Mar 22, 2022, 10:25 AM

Updated 848 days ago


A new, highly contagious Omicron subvariant, known as BA.2, is now spreading across the U.S., New York, and the Hudson Valley.
While the new Omicron subvariant sweeps parts of the world, Hudson Valley health leaders say they're keeping a close eye on cases that are now showing an upward trend.
Many across the Hudson Valley say they are done with COVID, but infectious disease experts warn COVID isn't done with us just yet - especially as BA.2 begins to make its rounds.
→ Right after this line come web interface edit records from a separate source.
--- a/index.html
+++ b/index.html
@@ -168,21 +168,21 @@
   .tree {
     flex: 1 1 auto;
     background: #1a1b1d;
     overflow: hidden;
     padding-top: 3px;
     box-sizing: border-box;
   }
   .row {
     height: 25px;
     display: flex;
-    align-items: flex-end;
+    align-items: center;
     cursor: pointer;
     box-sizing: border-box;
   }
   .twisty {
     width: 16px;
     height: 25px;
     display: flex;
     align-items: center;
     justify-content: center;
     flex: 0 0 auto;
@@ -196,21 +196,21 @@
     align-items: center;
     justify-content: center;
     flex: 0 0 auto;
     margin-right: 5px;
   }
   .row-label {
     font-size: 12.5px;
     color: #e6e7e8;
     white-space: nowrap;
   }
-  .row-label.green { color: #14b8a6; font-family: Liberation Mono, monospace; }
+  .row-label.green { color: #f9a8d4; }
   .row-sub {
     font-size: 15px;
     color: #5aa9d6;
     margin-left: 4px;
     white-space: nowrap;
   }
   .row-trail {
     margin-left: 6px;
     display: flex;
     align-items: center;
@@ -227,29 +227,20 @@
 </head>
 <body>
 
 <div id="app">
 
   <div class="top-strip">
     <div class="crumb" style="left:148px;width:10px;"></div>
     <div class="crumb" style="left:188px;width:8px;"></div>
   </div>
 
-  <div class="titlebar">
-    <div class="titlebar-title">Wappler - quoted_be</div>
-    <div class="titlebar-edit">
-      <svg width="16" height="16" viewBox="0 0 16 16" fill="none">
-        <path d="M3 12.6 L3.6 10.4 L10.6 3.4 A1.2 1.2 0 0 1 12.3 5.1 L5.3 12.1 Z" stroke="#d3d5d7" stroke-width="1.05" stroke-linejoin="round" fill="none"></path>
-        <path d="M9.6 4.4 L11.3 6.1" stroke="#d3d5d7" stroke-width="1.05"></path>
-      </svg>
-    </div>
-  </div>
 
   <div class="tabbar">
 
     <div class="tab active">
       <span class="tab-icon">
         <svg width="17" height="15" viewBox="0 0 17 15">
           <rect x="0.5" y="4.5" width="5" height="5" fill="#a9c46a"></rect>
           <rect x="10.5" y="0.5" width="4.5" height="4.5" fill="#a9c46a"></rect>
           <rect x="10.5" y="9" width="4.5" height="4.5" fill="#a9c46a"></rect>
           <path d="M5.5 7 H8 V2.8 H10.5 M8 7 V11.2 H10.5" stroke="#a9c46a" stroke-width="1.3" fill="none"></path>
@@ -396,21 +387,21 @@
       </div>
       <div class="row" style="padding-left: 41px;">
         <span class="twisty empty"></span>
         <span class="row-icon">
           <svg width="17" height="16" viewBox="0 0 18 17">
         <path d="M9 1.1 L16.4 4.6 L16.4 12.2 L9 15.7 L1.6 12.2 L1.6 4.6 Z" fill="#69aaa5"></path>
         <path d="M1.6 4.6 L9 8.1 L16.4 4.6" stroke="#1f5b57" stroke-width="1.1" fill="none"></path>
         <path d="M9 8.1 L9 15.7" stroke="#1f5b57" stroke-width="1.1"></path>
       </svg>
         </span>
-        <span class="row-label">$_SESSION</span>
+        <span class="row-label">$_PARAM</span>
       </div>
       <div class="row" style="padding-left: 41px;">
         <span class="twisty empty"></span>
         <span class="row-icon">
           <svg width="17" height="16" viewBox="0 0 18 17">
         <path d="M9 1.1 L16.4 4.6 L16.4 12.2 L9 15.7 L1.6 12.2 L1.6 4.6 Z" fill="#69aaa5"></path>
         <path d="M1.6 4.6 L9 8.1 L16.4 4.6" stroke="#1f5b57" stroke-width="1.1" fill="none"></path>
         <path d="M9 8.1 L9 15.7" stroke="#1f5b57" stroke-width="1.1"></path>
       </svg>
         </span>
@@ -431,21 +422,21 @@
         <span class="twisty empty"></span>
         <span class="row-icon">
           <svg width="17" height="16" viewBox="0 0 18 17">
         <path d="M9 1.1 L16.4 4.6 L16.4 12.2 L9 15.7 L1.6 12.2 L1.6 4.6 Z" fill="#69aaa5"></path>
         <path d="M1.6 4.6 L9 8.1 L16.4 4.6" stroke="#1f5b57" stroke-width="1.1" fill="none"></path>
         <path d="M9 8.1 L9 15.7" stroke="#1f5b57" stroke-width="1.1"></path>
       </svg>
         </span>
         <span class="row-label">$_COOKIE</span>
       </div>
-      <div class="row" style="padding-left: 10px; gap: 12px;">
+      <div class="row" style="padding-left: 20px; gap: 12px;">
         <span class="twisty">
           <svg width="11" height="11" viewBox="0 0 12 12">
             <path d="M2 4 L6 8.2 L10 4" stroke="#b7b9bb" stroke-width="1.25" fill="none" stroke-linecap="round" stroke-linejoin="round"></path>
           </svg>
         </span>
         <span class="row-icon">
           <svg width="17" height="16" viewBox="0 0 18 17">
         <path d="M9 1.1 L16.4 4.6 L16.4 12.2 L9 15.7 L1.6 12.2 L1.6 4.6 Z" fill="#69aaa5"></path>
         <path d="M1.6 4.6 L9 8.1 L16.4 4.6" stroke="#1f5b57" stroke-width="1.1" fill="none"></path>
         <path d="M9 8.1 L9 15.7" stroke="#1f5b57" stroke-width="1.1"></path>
Infectious disease experts say this is a variant that's more transmissible and attacks the upper respiratory system, which means symptoms are milder and the vaccines available now are effective against it, according to doctors.
In large parts of the world, it's still driving another COVID surge.
Officials say previous trends show how that can be a precursor to what we see here.  
"Omicron that's happening overseas – usually we have about a three-week lead time before we start seeing the impact here in the states…we want to continually be optimistic but paying attention to that," says Westchester Deputy County Executive Ken Jenkins. 
That's why state and local leaders say their eyes are peeled on the rising infection rate, although they do not expect a steep spike. Upwards of 40% of New York COVID cases are currently made up of the BA.2 subvariant, according to the most recent state data.
"We don't expect to see a steep surge in cases in New York state. It has been rising over the past couple of months, but we have not seen the kind of rate of growth that we've seen in the UK and in Europe," says New York state Health Commissioner Dr. Mary Bassett.
Health officials attribute that, in part, to high vaccination rates . They say, so far, the vaccine has been effective in protecting people against the BA.2 subvariant. "We have the tools today to manage these infections. We have antiviral, we have monoclonal antibodies that work against this," says Dr. Harish Moorjani, infectious disease specialist at Northwell Health
Doctors say while BA.2 is highly contagious, the symptoms appear to be milder that the original COVID-19 virus: fever, headache and body aches that typically last a few days. "This variant, BA.2, has an enhanced ability to attach to the upper airways, but much less ability to attach to lower airways of the lungs," says Moorjani.
Doctors say that's important because they tend to see less cases of pneumonia with an upper respiratory infection. So far, hospitalization rates are much lower with the BA.2 strain.
Health officials say those who start to feel symptoms should get tested immediately because that is one of the best weapons to stop BA.2 from spreading.